The grand opening of Saline’s Emagine Theatre, the town’s first movie theater since the mid-20th Century, was a swanky affair that raised around $36,000 for Saline Area Social Service and the Foundation for Saline Area Schools.

All 500 tickets were sold for the event ($100 a ticket for adults and $50 for children), which gave the dapper and elegantly-dressed crowd a sneak preview of the luxury theater before it opens to the public Saturday. Friday’s grand opening was jubilant celebration of many things. Great community charities. Progress in a long-neglected shopping plaza that is a gateway to the community. The optimism that’s arm-in-arm with Saline’s economic rebound. And the return of the Hollywood big screen to the City of Saline.

(Emagine Theatre is open to the public. Click here for movie listings.)

Emagine Entertainment CEO Paul Glantz was thrilled to open his newest theatre and to see the public enjoy all it had to offer, from the leather reclining seats in the spacious theater to the open bar. (Learn about more Emagine Saline features in Bob Conradi’s article.)

“I’m very happy with how the facility turned out. I am extraordinarily pleased with the fine work that our contractors and tradesmen did to build this magnificent venue.
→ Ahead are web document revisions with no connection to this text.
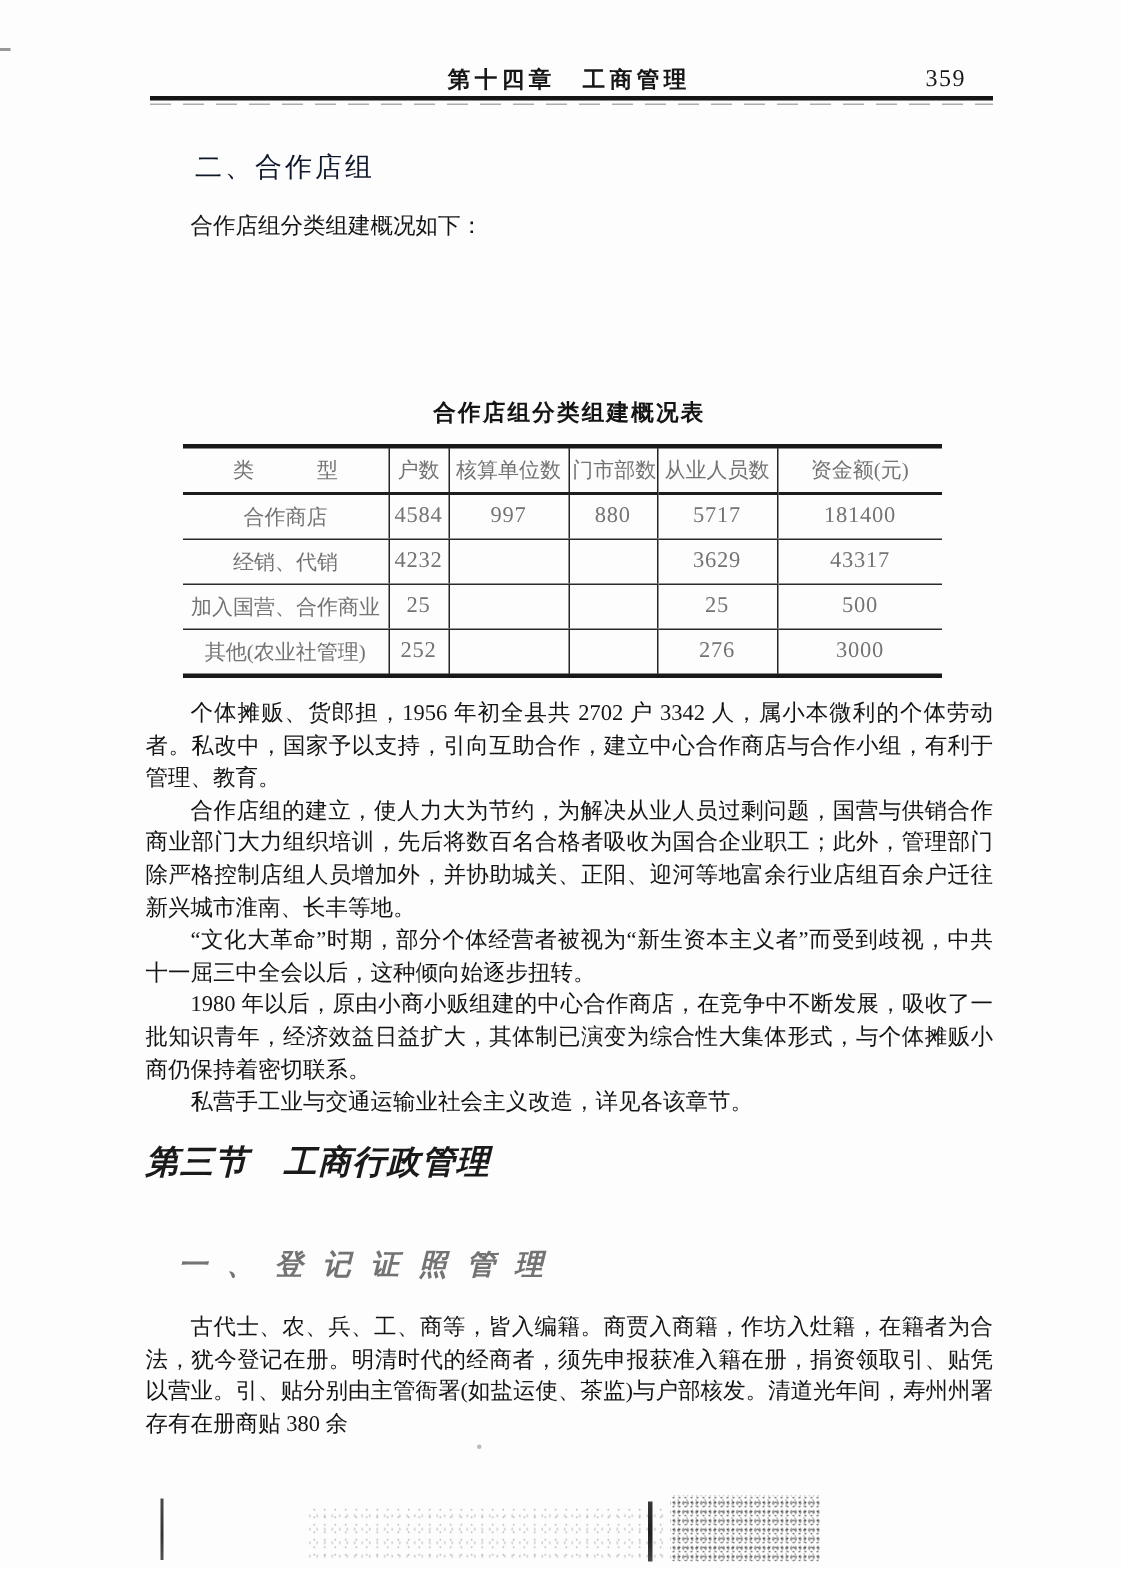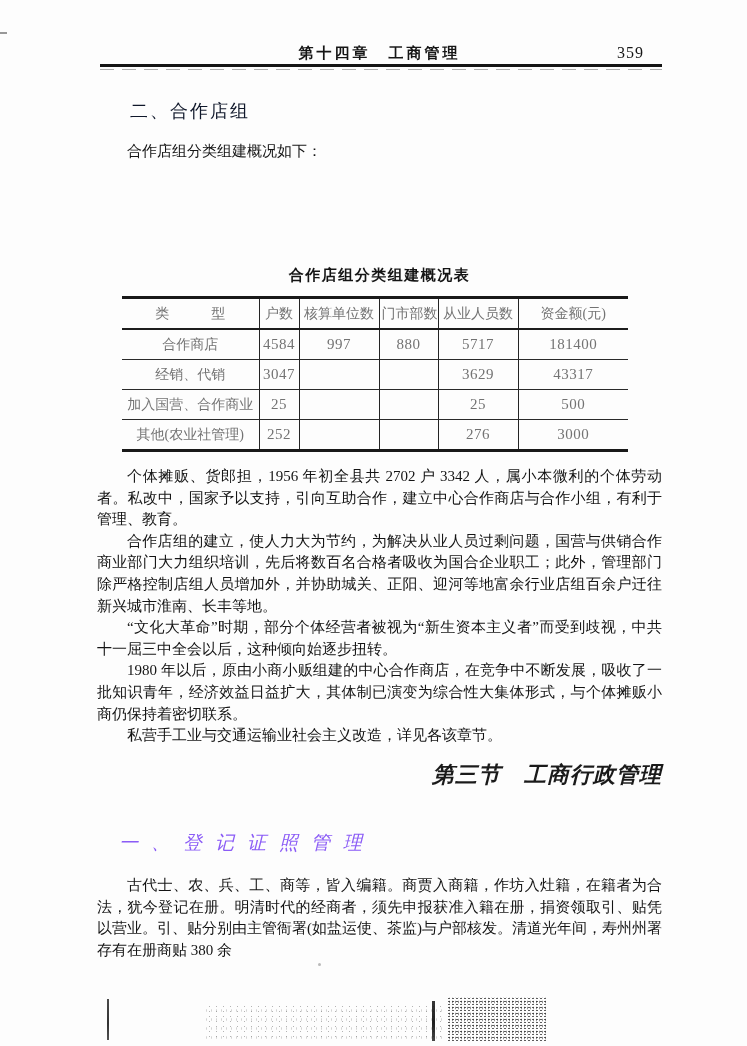"3047" td.num { text: 3047 -> 4232 }
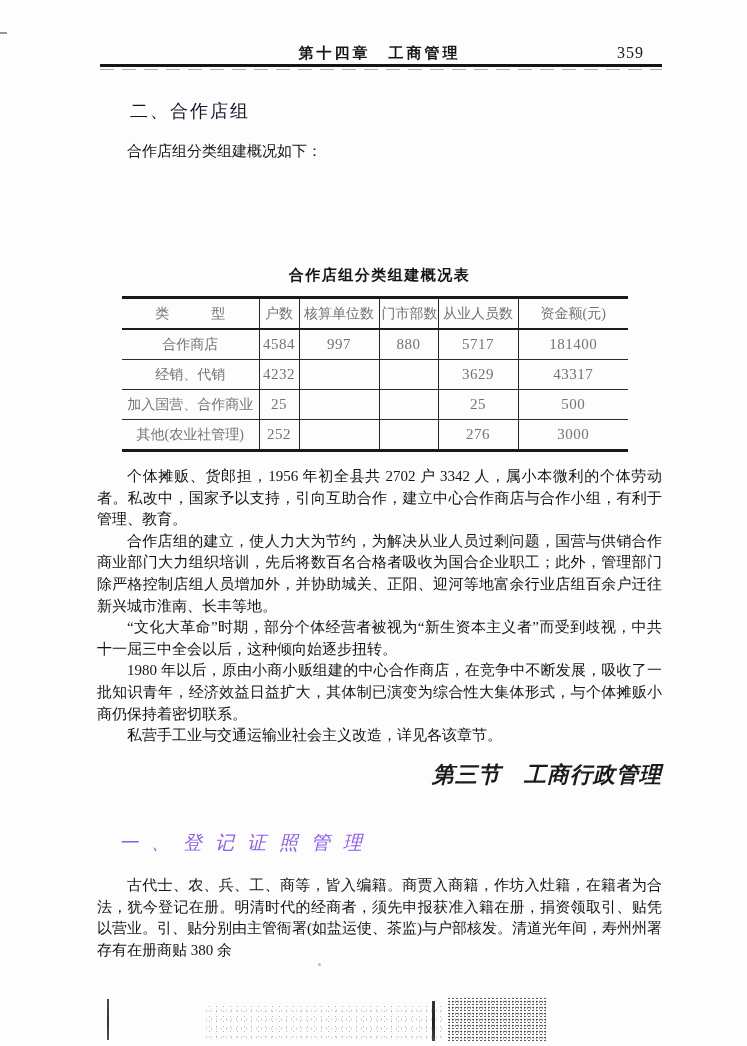"第三节 工商行政管理" .sec3-title { text-align: right -> left }
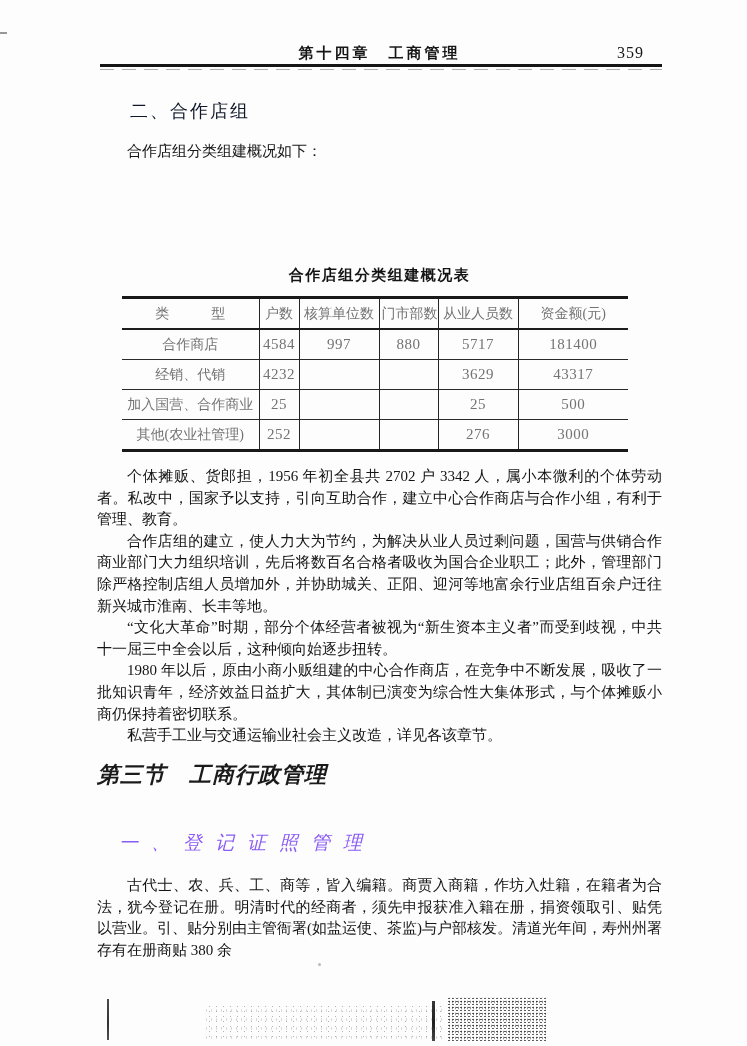"一、登记证照管理" .subsection { color: #8b5cf6 -> #737373; font-weight: 400 -> 700 }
We’ve got a very talented design staff that I think have designed one of the most elegant theaters in the market place,” Glantz said as guests sampled salmon, corned beef, prime rib and other fine foods stationed around the new theater. “Now that we have people in the building, we’re getting a lot of positive feedback. Folks are very impressed.”

Before Friday, Saline was without a movie theater since 1952.

“We’re glad to bring one back,” Glantz said.

Emagine Entertainment invested $10 million to convert the grocery store, last occupied by Country Market in 2012, into a theatre. Glantz said Emagine has a formula that’s brought magic back to a night at the movies.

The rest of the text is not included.